CADE Resolution No. 33/2022 reinforces this interpretation by expressly listing asset acquisitions among the transactions subject to mandatory notification. CADE’s decisional practice further confirms this understanding. In Proceeding No. 08700.002172/2023-37, the authority approved without restrictions a transaction involving assets that would partially be demolished for the development of a new real estate project. A similar approach was adopted in Proceeding No. 08700.006162/2025-32, involving properties intended for future economic exploitation by the acquirer.
Therefore, whenever the statutory revenue thresholds are met, even isolated acquisitions of land plots and greenfield development projects may require prior notification to CADE. Premature implementation of the transaction before obtaining the required approval—commonly referred to as gun jumping—may subject the parties to substantial fines and potentially result in the nullification of acts performed prior to clearance.
The practical translation of all these risks ultimately lies in the transaction documents and the allocation of liabilities between the parties.
Specific representations and warranties concerning compliance with CNO/SERO requirements, environmental licenses, registrational regularity, and liabilities arising from subcontractors are essential tools for protecting the purchaser. Tailor-made indemnification provisions, robust escrow arrangements, and earn-out mechanisms linked to physical milestones—such as the issuance of the occupancy certificate (habite-se)—or financial milestones, such as the effective realization of the project’s Gross Sales Value (VGV), enable a balanced and sophisticated allocation of the risks inherent in this highly complex sector.
Conclusion
M&A transactions in the construction industry require a multidisciplinary analysis that extends far beyond traditional corporate due diligence. The legal, registrational, environmental, labor, tax, accounting, consumer protection, and antitrust issues associated with real estate development directly affect valuation, transaction structure, risk allocation, and post-closing exposure.

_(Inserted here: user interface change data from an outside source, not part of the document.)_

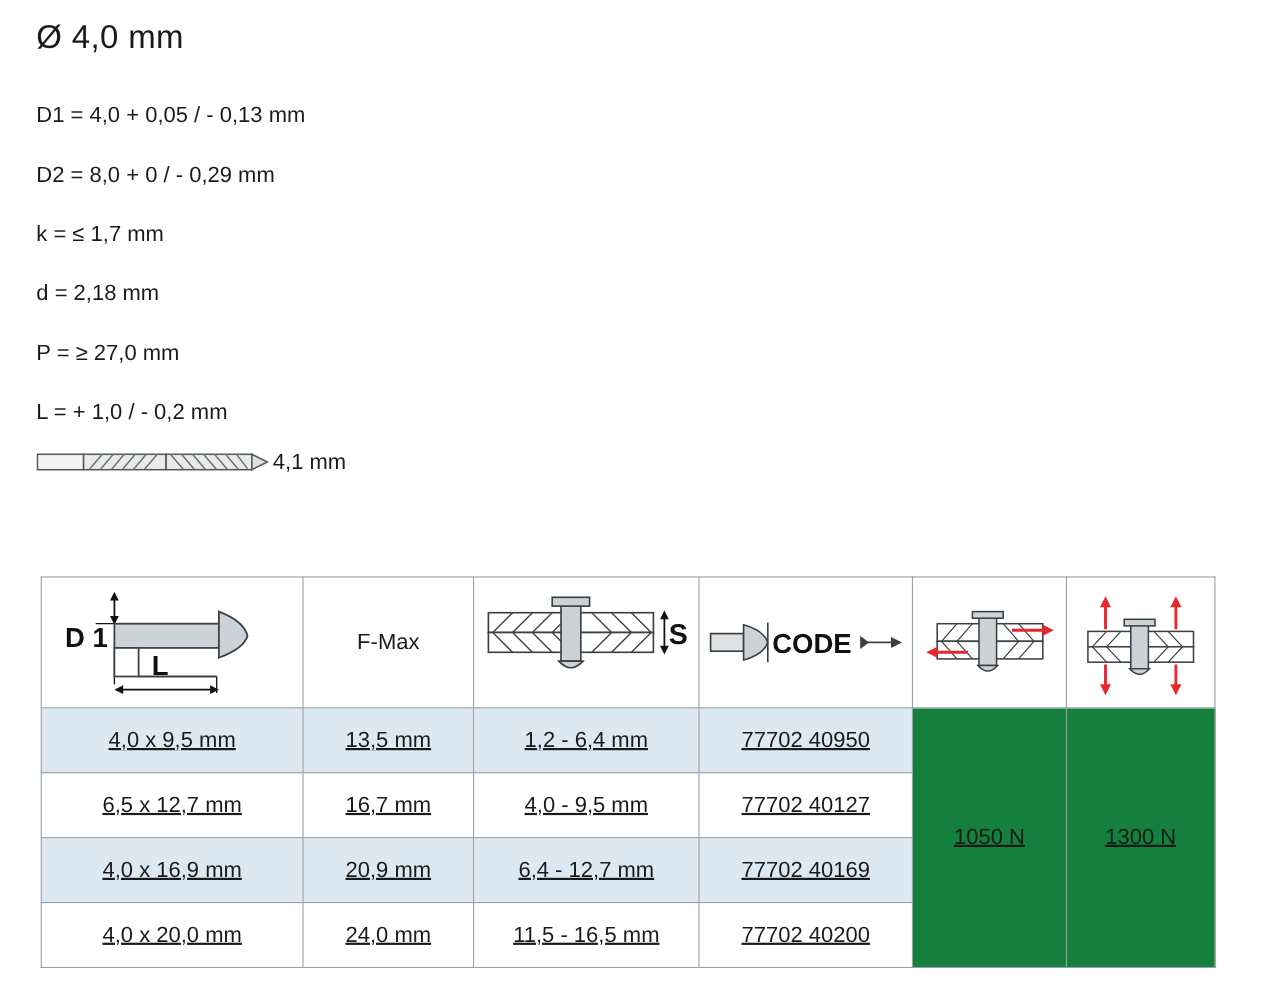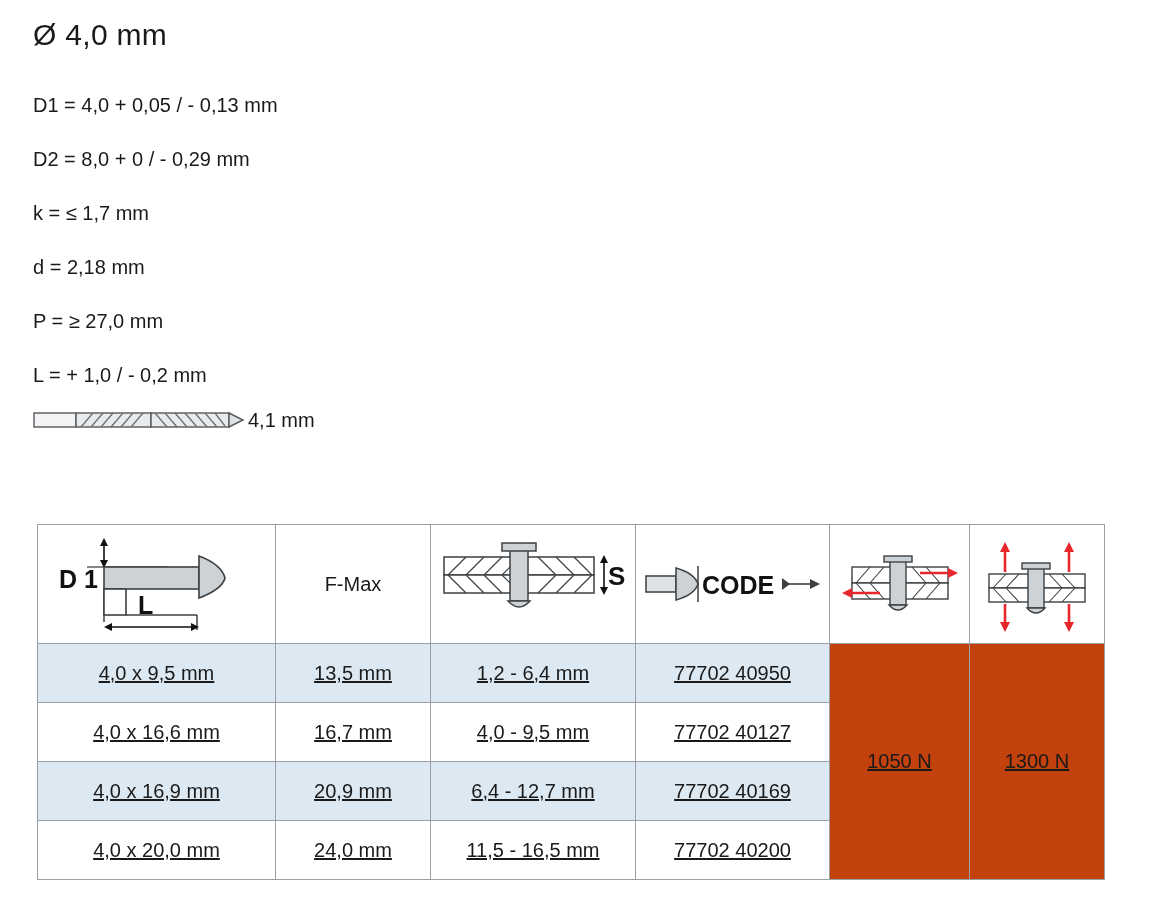--- a/index.html
+++ b/index.html
@@ -80,21 +80,21 @@
     height: 58px;
     text-decoration: underline;
   }
   .shade {
     background: #dce9f3;
   }
   .fmax-head {
     font-size: 26px;
   }
   .force-cell {
-    background: #c2410c;
+    background: #15803d;
     font-size: 21px;
   }
   svg { display: block; }
   .hcell-inner {
     display: flex;
     align-items: center;
     justify-content: center;
     height: 100%;
   }
 </style>
@@ -250,21 +250,21 @@
 
       <tr class="body-row">
         <td class="shade">4,0 x 9,5 mm</td>
         <td class="shade">13,5 mm</td>
         <td class="shade">1,2 - 6,4 mm</td>
         <td class="shade">77702 40950</td>
         <td class="force-cell" rowspan="4">1050 N</td>
         <td class="force-cell" rowspan="4">1300 N</td>
       </tr>
       <tr class="body-row">
-        <td>4,0 x 16,6 mm</td>
+        <td>6,5 x 12,7 mm</td>
         <td>16,7 mm</td>
         <td>4,0 - 9,5 mm</td>
         <td>77702 40127</td>
       </tr>
       <tr class="body-row">
         <td class="shade">4,0 x 16,9 mm</td>
         <td class="shade">20,9 mm</td>
         <td class="shade">6,4 - 12,7 mm</td>
         <td class="shade">77702 40169</td>
       </tr>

The sector’s particular characteristics—including segregated assets regimes, long-term construction liabilities, complex regulatory requirements, environmental obligations attached to the property, and accounting methodologies based on construction progress—demand a level of scrutiny that is both broader and deeper than that typically required in transactions involving other industries.
A well-executed due diligence process, combined with carefully negotiated contractual protections, allows the parties to identify, quantify, and allocate risks appropriately. Specific representations and warranties, indemnification mechanisms, escrow arrangements, purchase price adjustments, and milestone-based earn-outs are not merely contractual provisions; they are essential instruments for preserving value and ensuring that the economic assumptions underlying the transaction remain valid after closing.
Ultimately, successful M&A transactions in the construction sector depend on the ability to transform legal, operational, and regulatory complexities into a clear and predictable framework for decision-making, thereby creating a balanced allocation of risks and fostering long-term value for both buyers and sellers.